Landmarks and Constraints

Source slides: F1 Heuristic Properties · F2 RTG Landmarks · F3 MHS Heuristic · F4 LM-Cut · F5 LP and IP · F6 Cost Partitioning · F7 Saturated Cost Partitioning

Many planning heuristics work by simplifying the state space and solving the simplified problem. Constraint-based heuristics take a different route. They ask: what must be true of every real solution plan? If every valid plan must achieve some fact, use some action, cross some cut, or satisfy some balance equation, then that necessary condition can become a lower bound on plan cost.

This chapter introduces landmarks first, then shows how landmarks lead to hitting-set and cut-based heuristics. It then connects these ideas to linear programming and cost partitioning, which are the tools used to combine several lower-bound sources without double-counting action costs.

The Constraint View

A constraint-based heuristic does not need to describe a complete plan. It only needs constraints that every complete plan satisfies. The more constraints we add, the more expensive the cheapest “possible plan summary” becomes, and the larger the admissible heuristic can be.

The main examples in this chapter are:

landmarks, which are facts or actions no plan can avoid;
minimum hitting sets, which combine disjunctive action landmarks;
LM-Cut, which extracts disjunctive action landmarks from relaxed task graphs;
cost partitioning, which safely adds several heuristic estimates by splitting operator costs.

The common pattern is always the same: find necessary conditions, optimize under those conditions, and interpret the optimum as a lower bound.

Fact Landmarks

A fact landmark is a proposition that every solution plan must make true at some point.

Definition: Fact landmark

Given a planning task $\Pi$ with initial state $s_0$ and goal $G$ , a fact $f$ is a fact landmark of $\Pi$ if every plan $\pi = \langle a_1,\ldots,a_n\rangle$ for $\Pi$ reaches a state in which $f$ is true. Formally, for every valid plan $\pi$ , there is an index $0 \le i \le n$ such that $f$ holds after applying $\langle a_1,\ldots,a_i\rangle$ from $s_0$ .

The index $i=0$ is allowed. Therefore any fact already true in the initial state is technically a landmark. Goal facts are also landmarks, because a solution must end in a goal state. These landmarks are correct but often not very informative. The useful landmarks are usually intermediate facts that every plan must pass through on the way to the goal.

As a small example, suppose a robot must deliver a package from behind a locked door. If every plan must first have the key, then has-key is a fact landmark. The final goal may not mention the key, but the task structure forces the plan to make that fact true.

Action Landmarks

Landmarks can also refer to actions. An action landmark says that a particular operator must occur in every plan.

Definition: Action landmark

An operator $o$ is an action landmark of $\Pi$ if every valid plan for $\Pi$ contains $o$ .

Action landmarks are directly useful for cost lower bounds. If $o$ must occur and has cost $c(o)$ , then every plan has cost at least $c(o)$ . However, requiring one specific action is often too strong. In many tasks, several alternative actions can serve the same role.

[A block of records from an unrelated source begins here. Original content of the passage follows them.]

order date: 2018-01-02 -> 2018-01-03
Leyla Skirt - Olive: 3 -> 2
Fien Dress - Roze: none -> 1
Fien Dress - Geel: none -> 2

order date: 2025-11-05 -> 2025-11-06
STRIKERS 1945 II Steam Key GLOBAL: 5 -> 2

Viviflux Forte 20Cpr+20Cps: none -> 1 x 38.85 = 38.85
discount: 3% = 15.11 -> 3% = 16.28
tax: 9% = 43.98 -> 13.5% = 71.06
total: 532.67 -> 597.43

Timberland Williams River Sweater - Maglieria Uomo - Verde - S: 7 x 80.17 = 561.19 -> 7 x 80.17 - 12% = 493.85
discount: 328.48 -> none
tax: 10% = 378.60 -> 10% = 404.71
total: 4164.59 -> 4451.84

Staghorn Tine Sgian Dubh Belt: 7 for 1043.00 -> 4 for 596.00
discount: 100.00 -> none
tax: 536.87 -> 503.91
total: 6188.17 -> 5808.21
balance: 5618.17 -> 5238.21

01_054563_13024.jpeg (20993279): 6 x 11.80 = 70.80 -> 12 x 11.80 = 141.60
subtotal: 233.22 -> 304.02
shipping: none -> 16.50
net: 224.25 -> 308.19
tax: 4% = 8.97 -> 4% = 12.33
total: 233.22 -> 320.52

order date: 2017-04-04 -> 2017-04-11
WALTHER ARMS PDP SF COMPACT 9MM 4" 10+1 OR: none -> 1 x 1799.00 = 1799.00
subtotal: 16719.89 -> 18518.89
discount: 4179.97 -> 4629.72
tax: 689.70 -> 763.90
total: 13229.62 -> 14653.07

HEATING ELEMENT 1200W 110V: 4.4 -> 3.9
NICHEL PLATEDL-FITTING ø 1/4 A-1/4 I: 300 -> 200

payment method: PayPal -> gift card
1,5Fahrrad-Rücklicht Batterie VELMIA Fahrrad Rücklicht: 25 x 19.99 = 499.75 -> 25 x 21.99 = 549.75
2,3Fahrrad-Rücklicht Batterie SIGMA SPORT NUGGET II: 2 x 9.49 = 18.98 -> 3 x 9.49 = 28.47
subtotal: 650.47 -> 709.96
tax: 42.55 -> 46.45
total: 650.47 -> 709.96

This motivates disjunctive action landmarks.

Definition: Disjunctive action landmark

A set $L \subseteq O$ is a disjunctive action landmark if every valid plan applies at least one operator from $L$ . Equivalently, for every plan $\pi$ , $\pi \cap L \ne \emptyset$ .

A singleton set $\{o\}$ is an ordinary action landmark. Larger sets express alternatives: perhaps one of several doors must be opened, or one of several trucks must move a package into the target city.

Causal and Incidental Landmarks

Not every landmark explains why the plan works. A fact may become true in every plan merely as a side effect. Such a fact is still a landmark, but it may be less useful for search guidance.

Definition: Causal formula landmark

A formula $\lambda$ is a causal formula landmark if, in every plan, $\lambda$ must be true either because it is part of the goal or because it is a precondition of some operator used in the plan.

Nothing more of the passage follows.